While it's easy to get frustrated with people who refuse to vaccinate their kids or swap scientifically backed cancer treatment for juice fasts, it's not entirely their fault. Without a science degree, it can be hard to sort sensible, fact-based guidance from crap - and unfortunately, spotting dodgy research isn't something we're taught at school.
But an international team of scientists is hoping to change that, and is leading a world-first study in Uganda that's teaching kids to "detect bullshit when bullshit is being presented to them", Sir Iain Chalmers, one of the co-founders of the Informed Health Choices initiative, told Julia Belluz over at Vox.
So far, their teaching materials, lesson plans, and workbooks have been tested on more than 15,000 Ugandan primary school kids in a randomised controlled trial, with the goal of not just debunking scientific myths, but actually educating enough people in the community so that they don't become established in the first place.
The results of the Ugandan trial are still being analysed, but if it works, it could be the beginning of a new generation of people who won't put up with bullshit claims.
The teaching materials and books are all inspired by a free guide on evidence-based medicine, called Testing Treatments, which gives non-scientists the tools they need to spot dodgy health advice.
But one of Chalmers' co-founders, Andy Oxman, came up with the idea of targeting this material to kids, instead of adults.
"Working with policymakers made it clear most adults don't have time to learn, and they have to unlearn a lot of stuff," Oxman told Belluz. "We started out with primary school children because that's the right age to start; it's when you need to build a foundation."
From Testing Treatments, Oxman and Chalmers identified 32 key concepts that people need to understand when assessing medical claims, and then turned them into a range of learning materials.

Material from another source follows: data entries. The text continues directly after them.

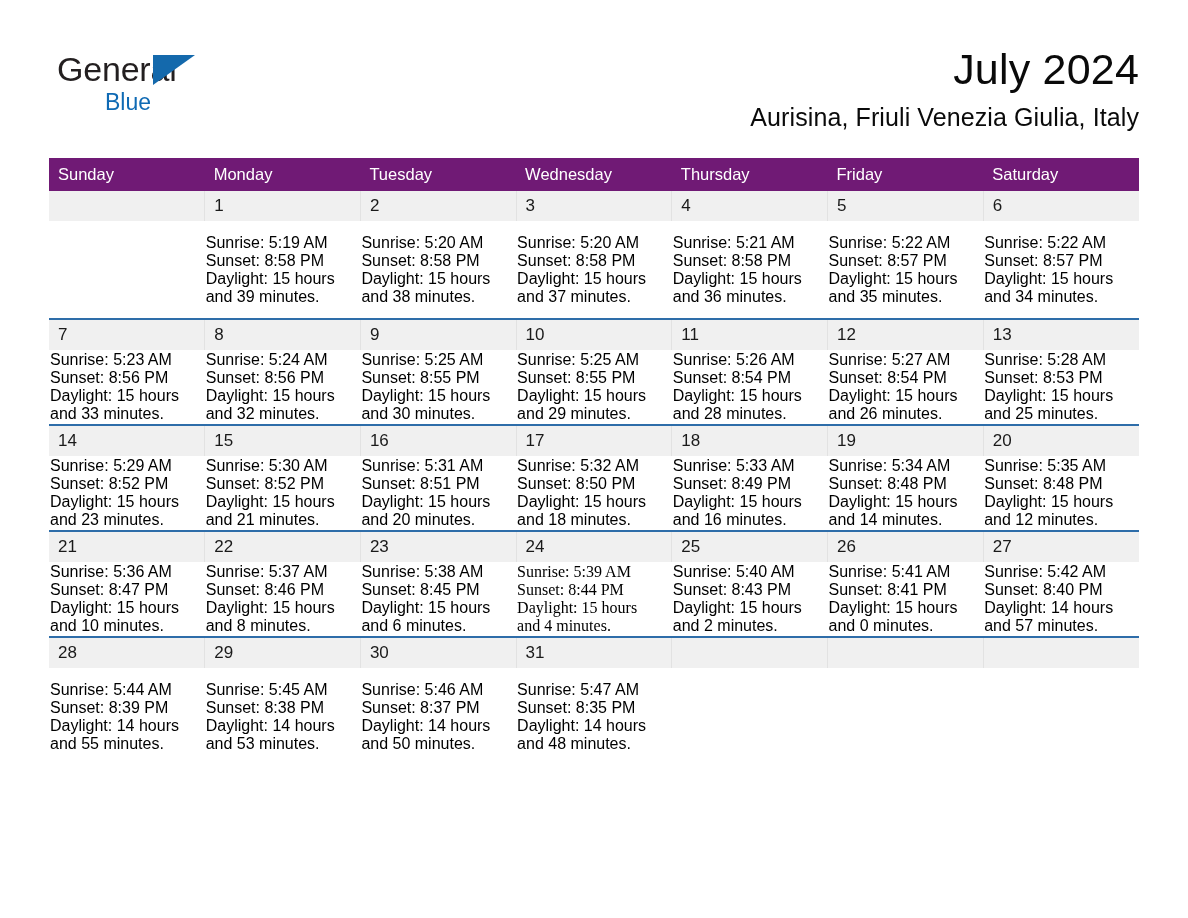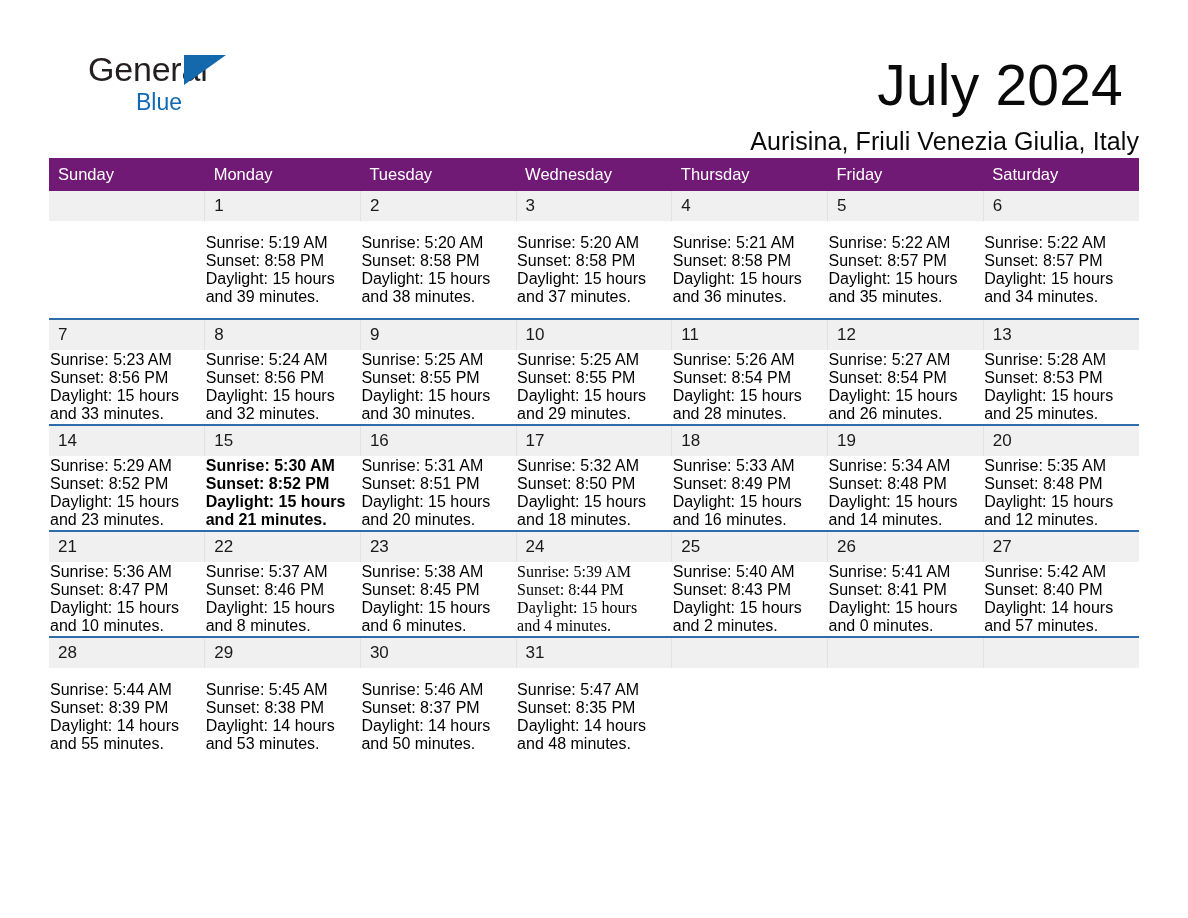"General" .page { padding-left: 31px -> none }
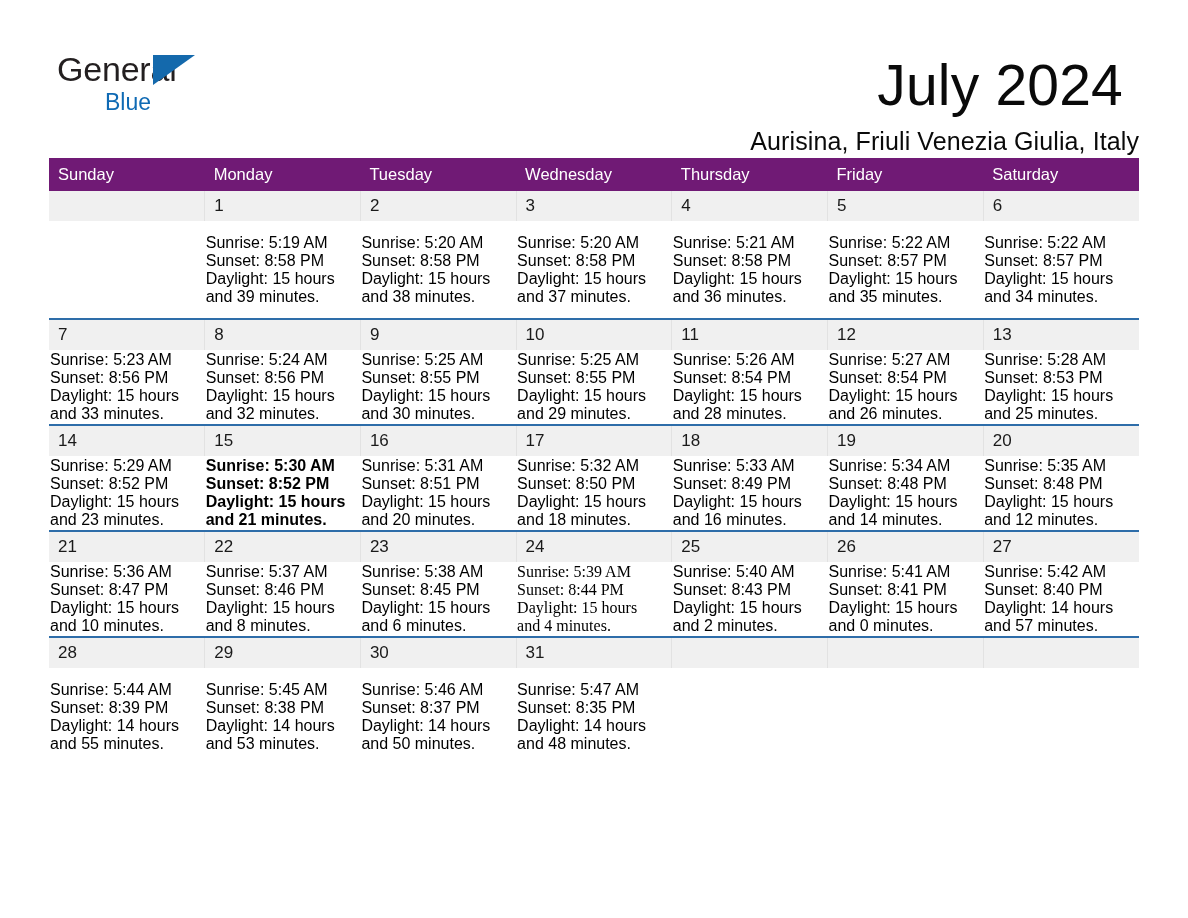"July 2024" .month-title { font-size: 57px -> 43px; margin: 16px -> 0 }
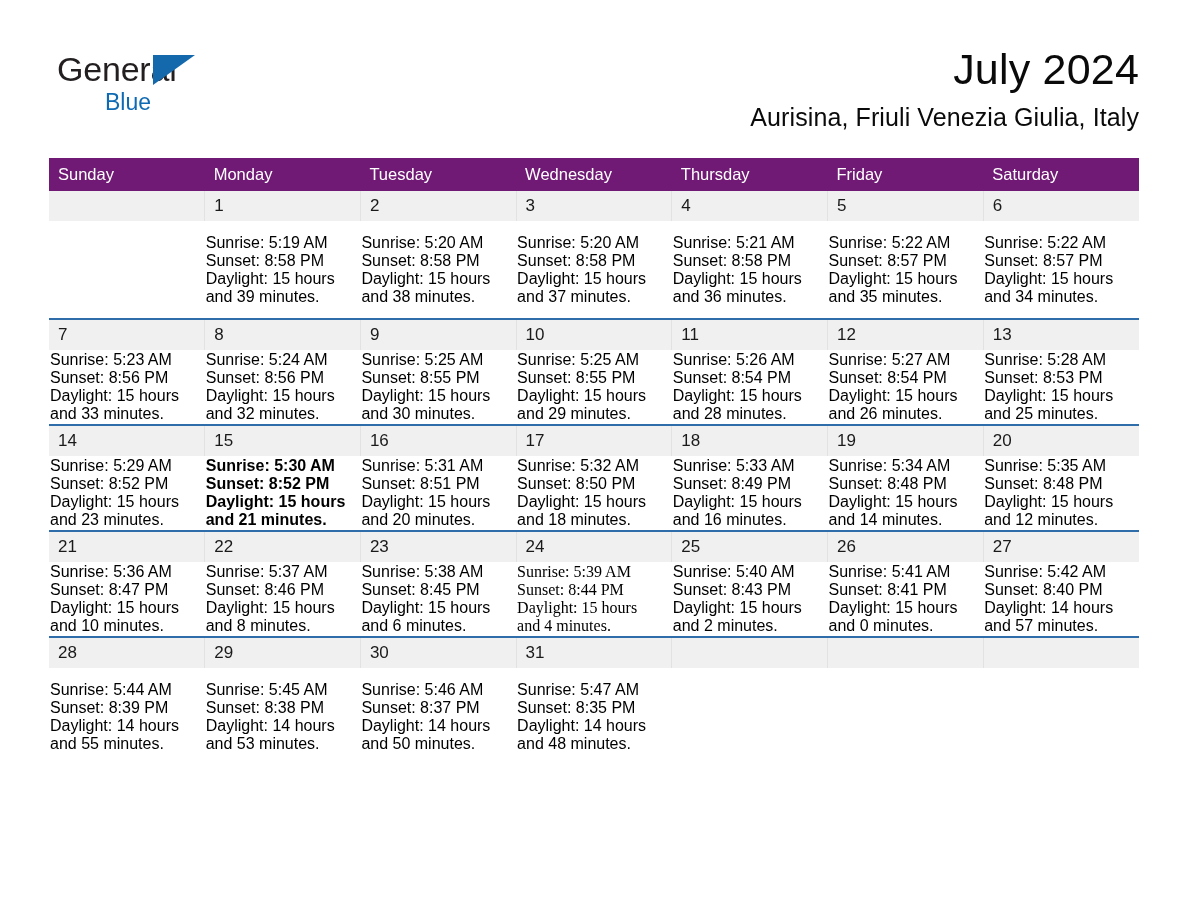"Sunrise: 5:30 AM" td.info { font-weight: bold -> none }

There's a comic book, teachers' notes, games, and YouTube videos, and also a podcast that they're testing in a separate trial on families at home.
They decided to trial it in Uganda partly because Oxman already had links with the country, but also because it's rife with pseudoscience.
A lot of it goes back to local medical myths, but there are also rumours circulating that people should replace antiretroviral therapies for HIV with herbal supplements, and avoid vaccinations, as they could lead to infertility problems in the future.
In their trial, they took more than 15,000 fifth-graders, mostly aged between 10 and 12, and split them into two groups. Half of the kids were given their materials during the second school term, while half weren't. The groups were then tested to see how well they could assess health claims.
The results are currently being analysed, and we'll hopefully hear about the results in the coming months. The team also want to test the children again in a year to see how long-lasting the education is.
"My hope is that these resources get used in curricula in schools around the world, and that we end up with the children … who become science-literate citizens and who can participate in sensible discussion about policy and our health," Oxman told Belluz. "I'm looking to the future. I think it's too late for my generation."
The materials have also been used in the UK, Kenya, Rwanda, and Norway, and future trials are planned in Australia.
Only time will tell how effective the Informed Health Choices project is, but either way, the results of the study will give researchers plenty of guidance on how to guide children to make better decisions in future. And that's more important than ever.